Version comparison data:
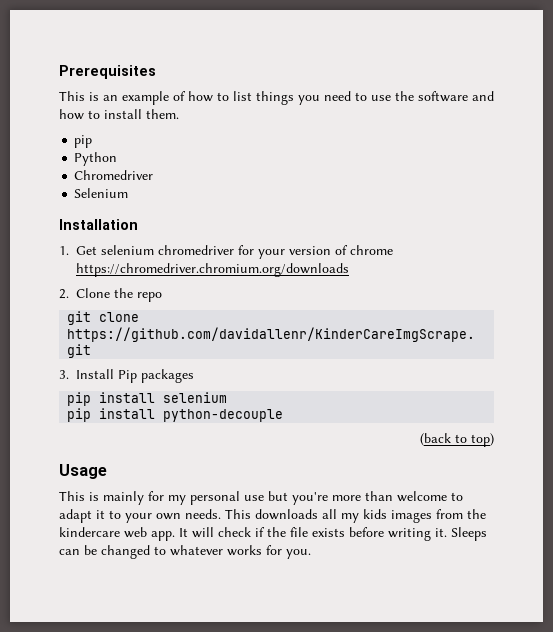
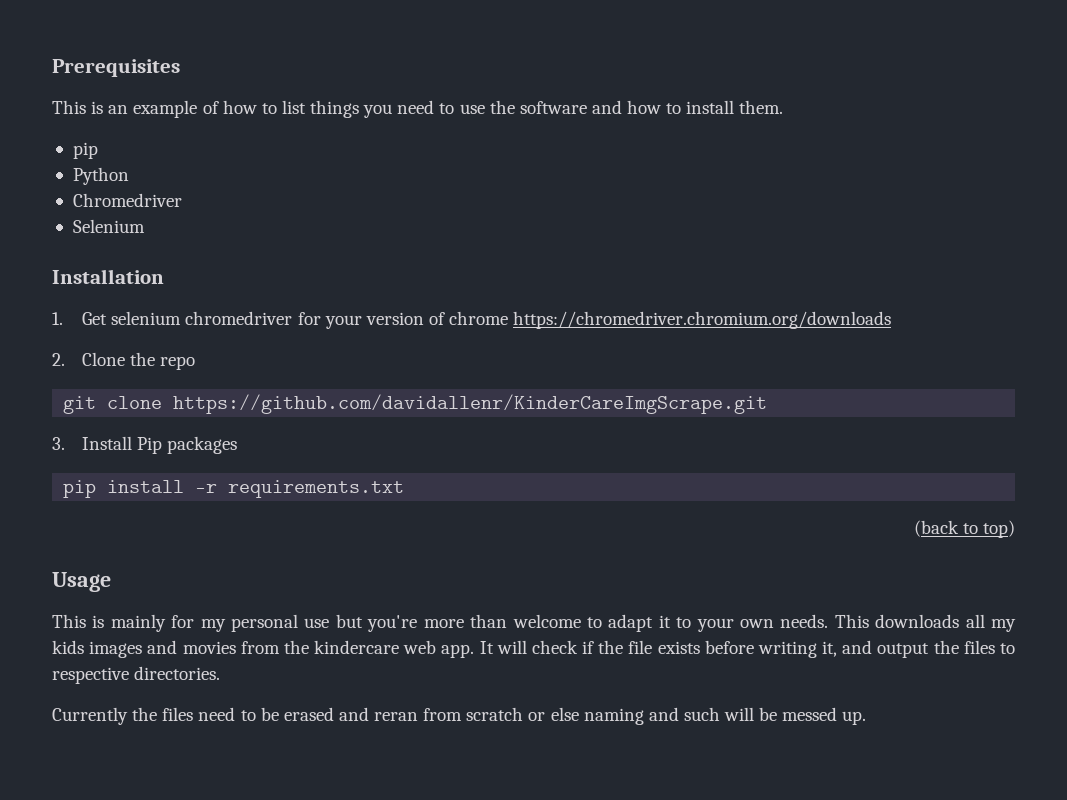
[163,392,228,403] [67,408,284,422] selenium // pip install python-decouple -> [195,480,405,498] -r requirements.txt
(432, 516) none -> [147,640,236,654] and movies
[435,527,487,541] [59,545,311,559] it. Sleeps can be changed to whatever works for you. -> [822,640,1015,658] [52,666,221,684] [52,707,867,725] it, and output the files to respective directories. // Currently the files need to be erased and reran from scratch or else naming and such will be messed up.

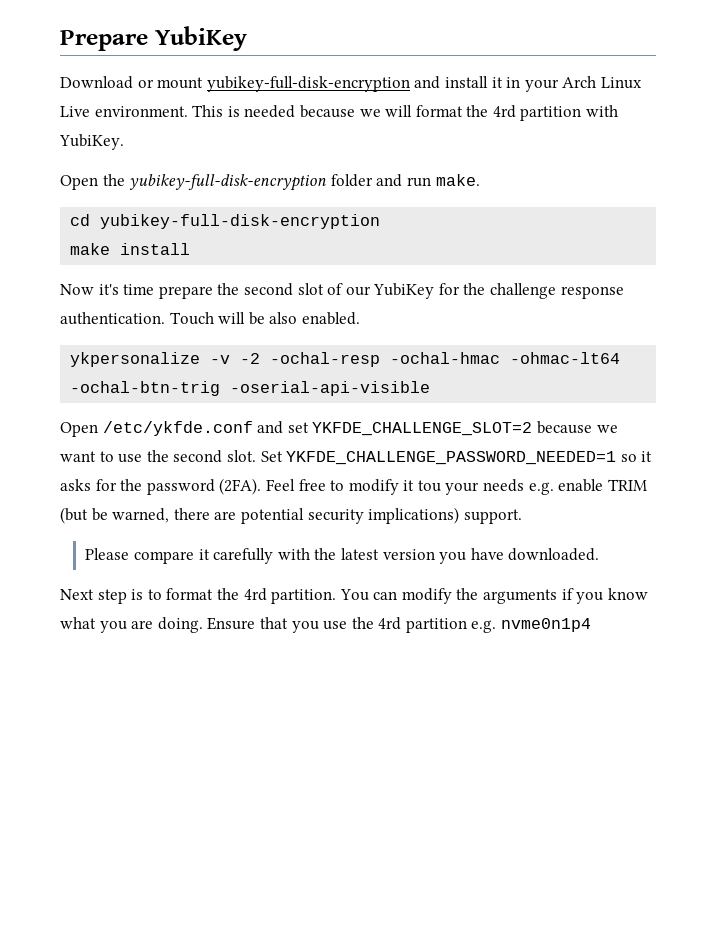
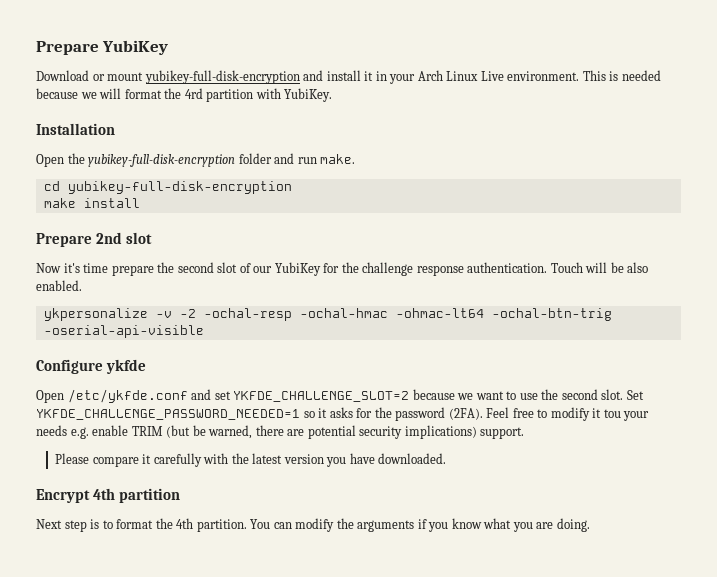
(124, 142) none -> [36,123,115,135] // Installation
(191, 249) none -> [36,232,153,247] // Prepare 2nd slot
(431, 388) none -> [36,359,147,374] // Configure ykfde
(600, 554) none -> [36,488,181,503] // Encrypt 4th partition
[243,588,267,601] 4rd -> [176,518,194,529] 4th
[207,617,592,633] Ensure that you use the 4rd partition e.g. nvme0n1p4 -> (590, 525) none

**ABOUT THIS TASK**: An exact copy of the line containing "(600, 554) none" and all lines after it, through the last line of the entries, is the required answer.

**THE ANSWER**:
(600, 554) none -> [36,488,181,503] // Encrypt 4th partition
[243,588,267,601] 4rd -> [176,518,194,529] 4th
[207,617,592,633] Ensure that you use the 4rd partition e.g. nvme0n1p4 -> (590, 525) none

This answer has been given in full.